Washington: Google CEO Sundar Pichai had just the right answer for why American President Donald Trump’s face pops up on google when someone types idiot — “Our algorithms have no notion of political sentiment in it."

Pichai tried to explain how the algorithm works in a House Judiciary Committee hearing on Tuesday.

Rep. Zoe Lofgren, who was reacting to Republicans' allegations that Google employees manipulate results for political reasons, sarcastically asked, “So it’s not some little man sitting behind the curtain figuring out what we’re going to show the user?” 

Pichai replied to the question saying that they do not manually intervene on any particular search result. 

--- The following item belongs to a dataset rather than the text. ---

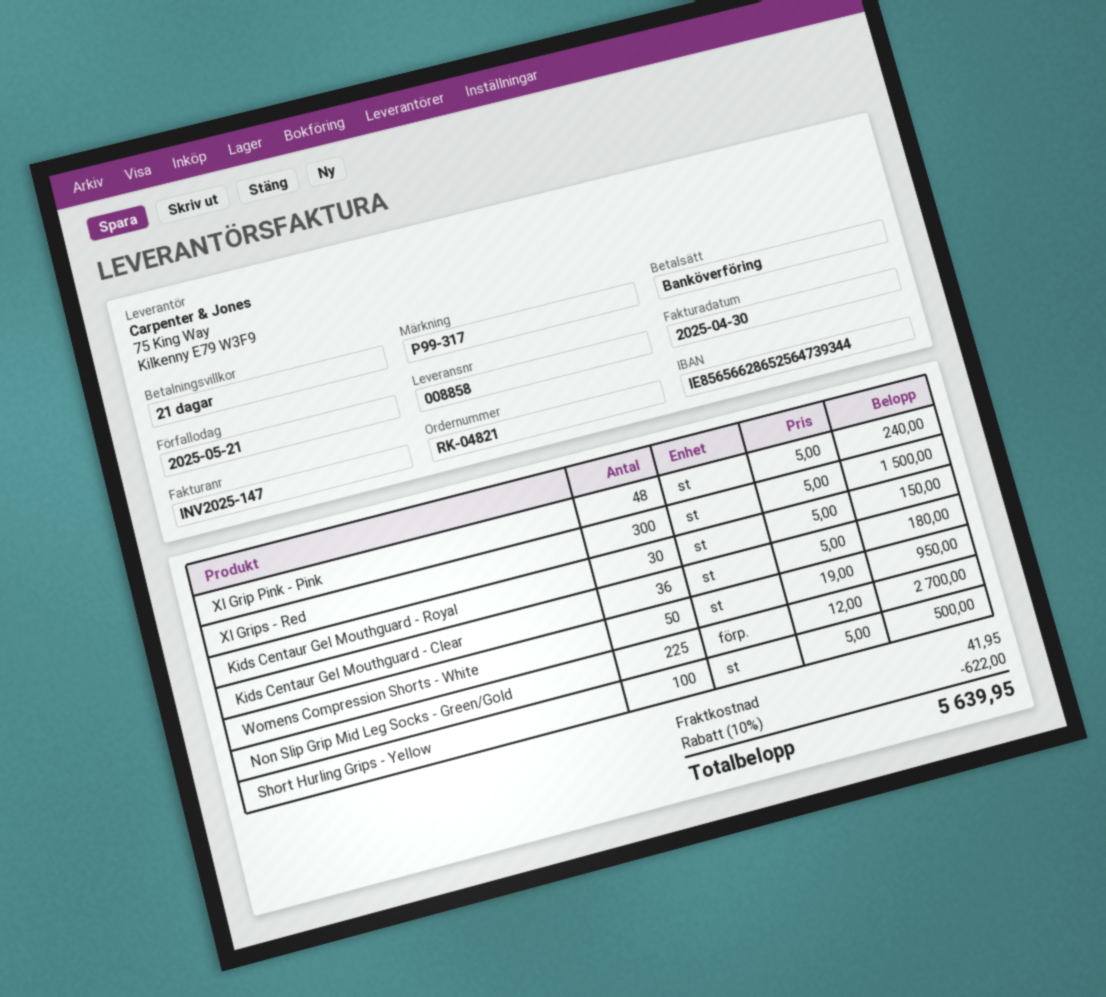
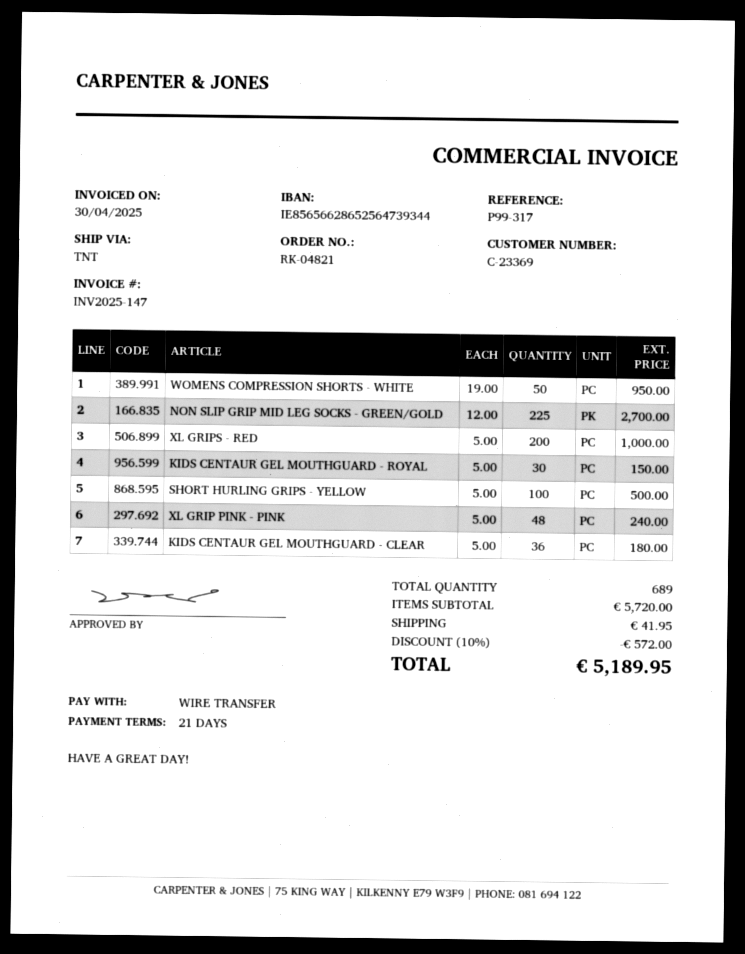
Xl Grips - Red: 300 x 5.00 = 1500.00 -> 200 x 5.00 = 1000.00
discount: 10% = 622.00 -> 10% = 572.00
total: 5639.95 -> 5189.95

The Google CEO further explained, according to the Verge, by saying, “Any time you type in a keyword, as Google we have gone out and crawled and stored copies of billions of [websites’] pages in our index. And we take the keyword and match it against their pages and rank them based on over 200 signals — things like relevance, freshness, popularity, how other people are using it. And based on that, at any given time, we try to rank and find the best search results for that query. And then we evaluate them with external raters, and they evaluate it to objective guidelines. And that’s how we make sure the process is working.”

Rep. Lamar Smith, R-Texas also asked Pichai if he had ever directed an employee to manipulate search results, to which he replied that it's not possible for one person, or even a group of people, to do that because there are so many steps in the process. 

However, neither Smith nor the Republicans on the panel were satisfied with the answer. 

Rep. Steve Chabot, R-Ohio, pointed out that when he googled the Republican health care bill or the GOP tax cuts the first several pages listed negative articles. "How do you explain this apparent bias on Google's part against conservative points of view, against conservative policies?” he asked. 

Pichai replied, “Congressman, I understand the frustration of seeing negative news, and, you know, I see it on me…What is important here is we use the robust methodology to reflect what is being said about any given topic at any particular time. And we try to do it objectively, using a set of rubrics. It is in our interest to make sure we reflect what's happening out there in the best objective manner possible. I can commit to you, and I can assure you we do it without regards to political ideology. Our algorithms have no notion of political sentiment in it."